### Task objective
When the string "sonic" occurs in a line of the listing below, return that line.
===============
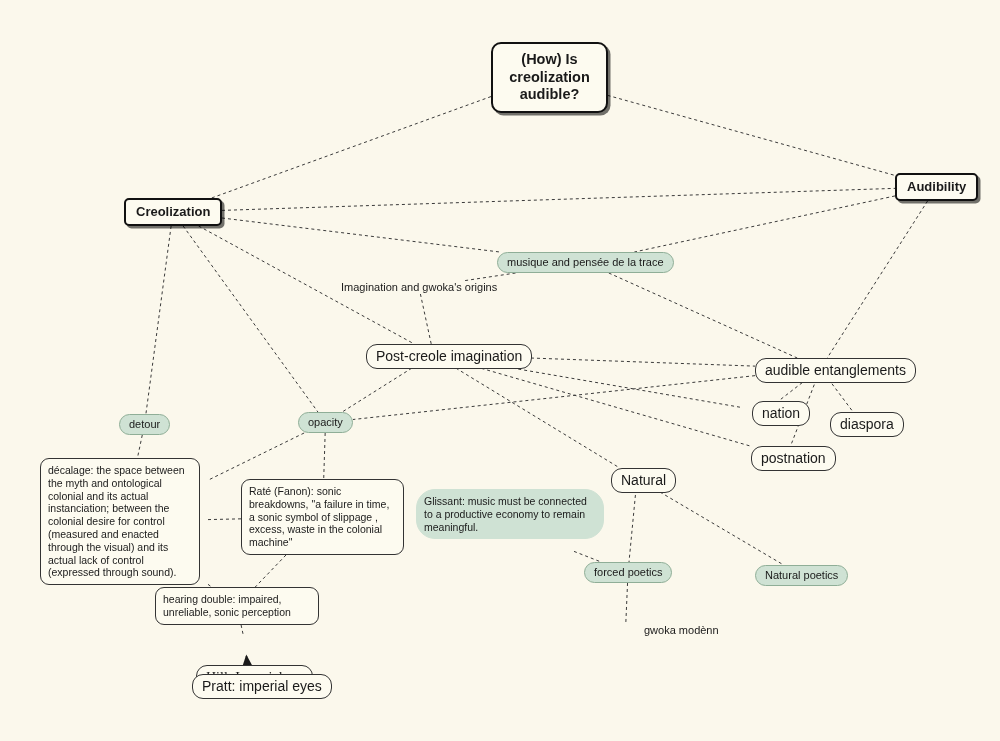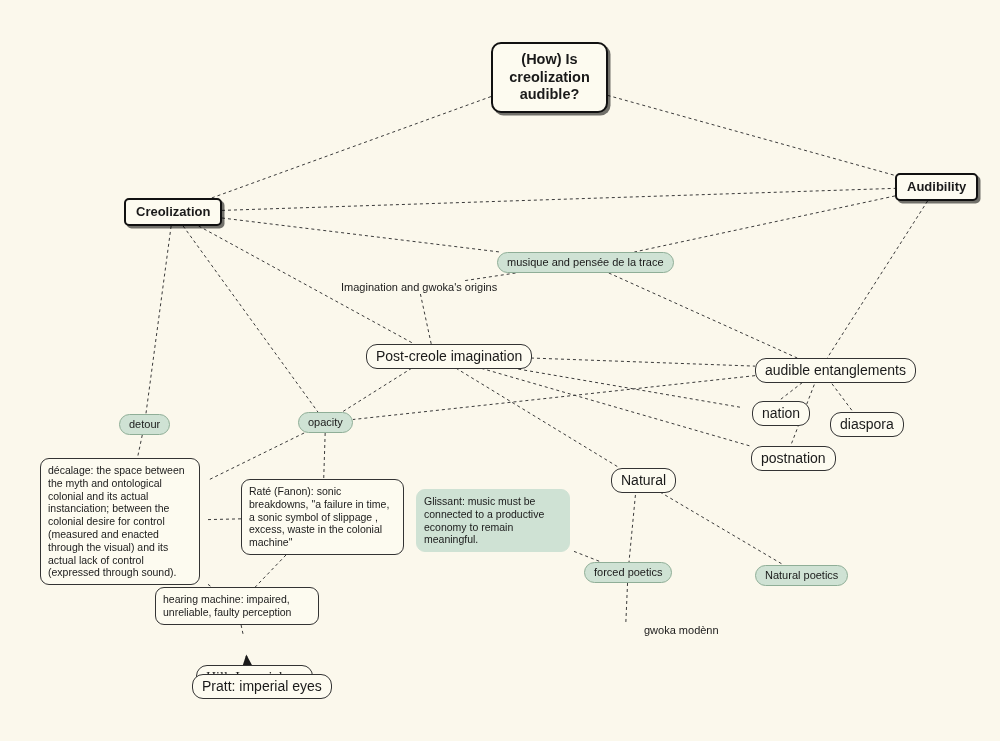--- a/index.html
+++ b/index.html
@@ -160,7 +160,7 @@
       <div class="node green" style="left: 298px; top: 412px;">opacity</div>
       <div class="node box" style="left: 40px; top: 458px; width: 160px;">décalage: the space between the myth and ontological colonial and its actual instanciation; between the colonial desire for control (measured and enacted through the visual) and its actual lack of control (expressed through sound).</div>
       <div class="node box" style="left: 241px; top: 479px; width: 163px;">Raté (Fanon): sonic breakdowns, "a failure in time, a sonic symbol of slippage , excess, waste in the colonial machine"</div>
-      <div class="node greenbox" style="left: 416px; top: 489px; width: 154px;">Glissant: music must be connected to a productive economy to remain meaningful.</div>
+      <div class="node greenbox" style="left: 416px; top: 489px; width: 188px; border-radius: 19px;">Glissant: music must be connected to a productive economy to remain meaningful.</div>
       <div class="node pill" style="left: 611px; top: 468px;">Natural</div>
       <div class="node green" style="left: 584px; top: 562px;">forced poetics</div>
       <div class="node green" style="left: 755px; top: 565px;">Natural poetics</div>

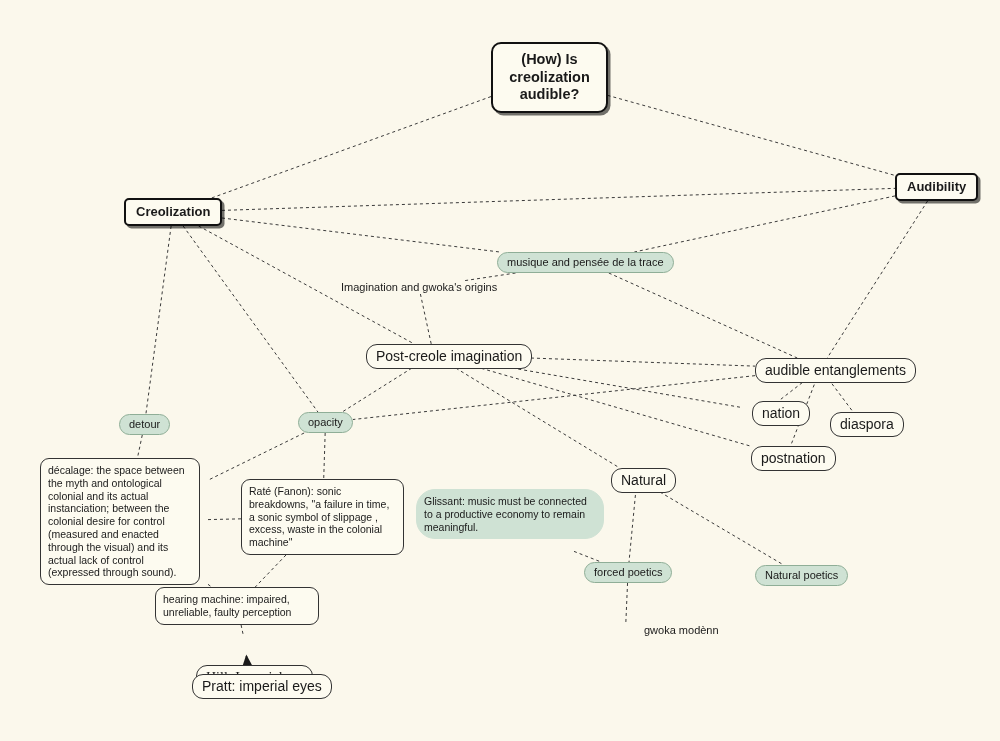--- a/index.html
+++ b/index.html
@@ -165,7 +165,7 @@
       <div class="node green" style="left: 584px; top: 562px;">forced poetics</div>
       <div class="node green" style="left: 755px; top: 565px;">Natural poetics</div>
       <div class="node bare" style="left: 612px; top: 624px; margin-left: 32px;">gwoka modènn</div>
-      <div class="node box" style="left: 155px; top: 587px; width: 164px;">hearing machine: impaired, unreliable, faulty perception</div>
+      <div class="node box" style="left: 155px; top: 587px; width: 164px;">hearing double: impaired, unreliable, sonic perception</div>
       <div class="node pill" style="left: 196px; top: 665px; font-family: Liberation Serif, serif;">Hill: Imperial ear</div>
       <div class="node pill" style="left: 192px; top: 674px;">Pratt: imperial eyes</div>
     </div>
===============
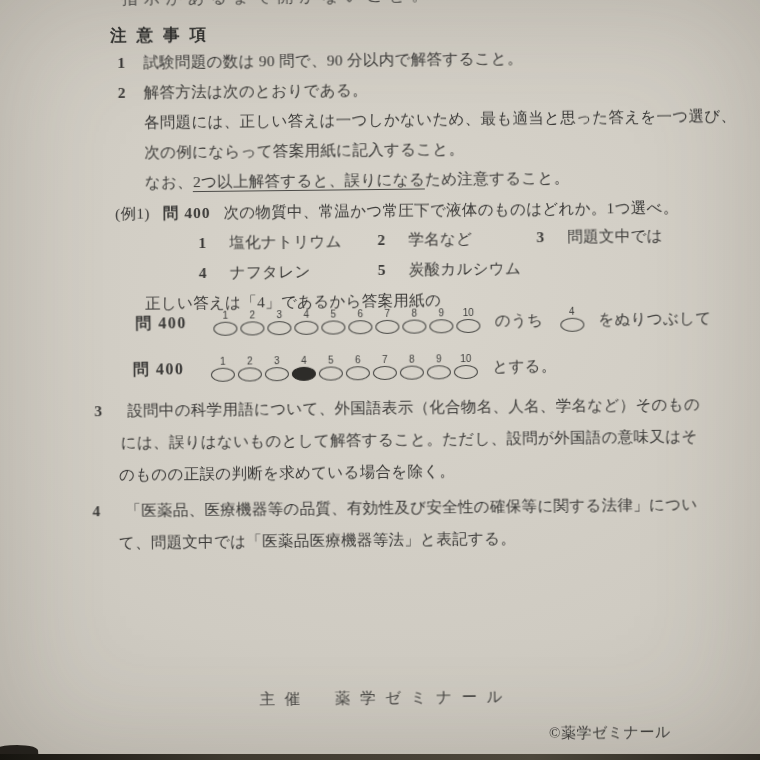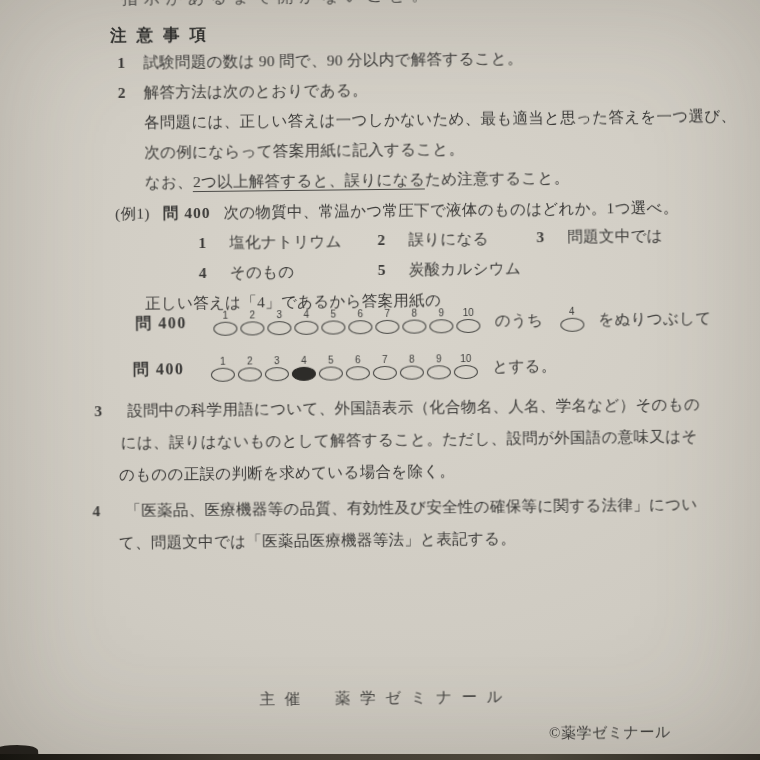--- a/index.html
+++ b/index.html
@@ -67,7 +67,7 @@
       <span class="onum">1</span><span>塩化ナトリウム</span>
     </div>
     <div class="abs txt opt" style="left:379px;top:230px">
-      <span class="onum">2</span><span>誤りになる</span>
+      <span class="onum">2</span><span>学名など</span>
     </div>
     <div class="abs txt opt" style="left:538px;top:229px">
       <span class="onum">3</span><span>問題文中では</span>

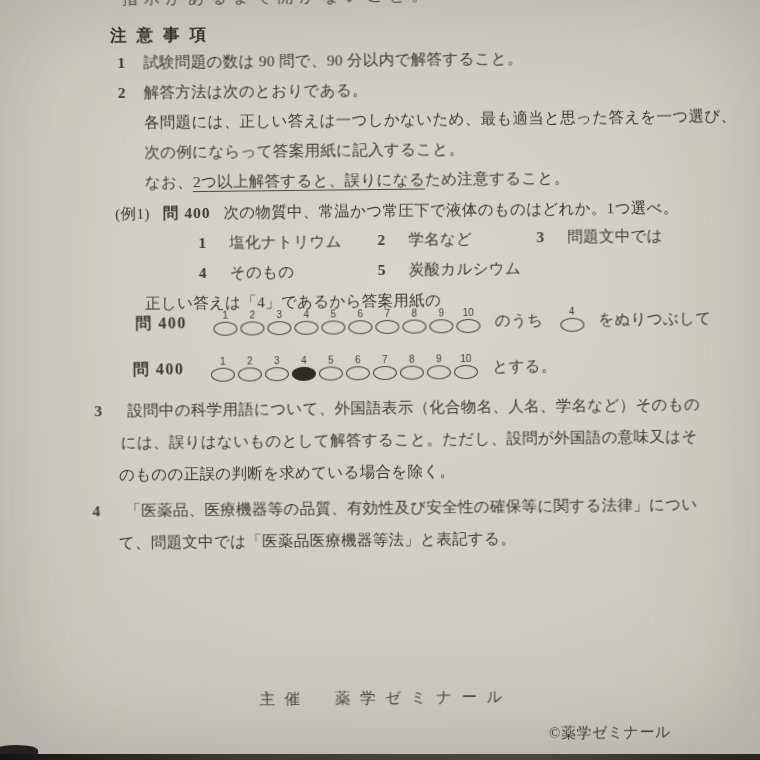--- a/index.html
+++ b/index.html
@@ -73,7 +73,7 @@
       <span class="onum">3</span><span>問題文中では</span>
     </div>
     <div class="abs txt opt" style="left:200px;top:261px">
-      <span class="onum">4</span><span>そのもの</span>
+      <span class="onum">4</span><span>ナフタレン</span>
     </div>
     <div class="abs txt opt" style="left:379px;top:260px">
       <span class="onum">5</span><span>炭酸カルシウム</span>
===============
### Result below
       <div class="node box" style="left: 241px; top: 479px; width: 163px;">Raté (Fanon): sonic breakdowns, "a failure in time, a sonic symbol of slippage , excess, waste in the colonial machine"</div>
+      <div class="node box" style="left: 155px; top: 587px; width: 164px;">hearing double: impaired, unreliable, sonic perception</div>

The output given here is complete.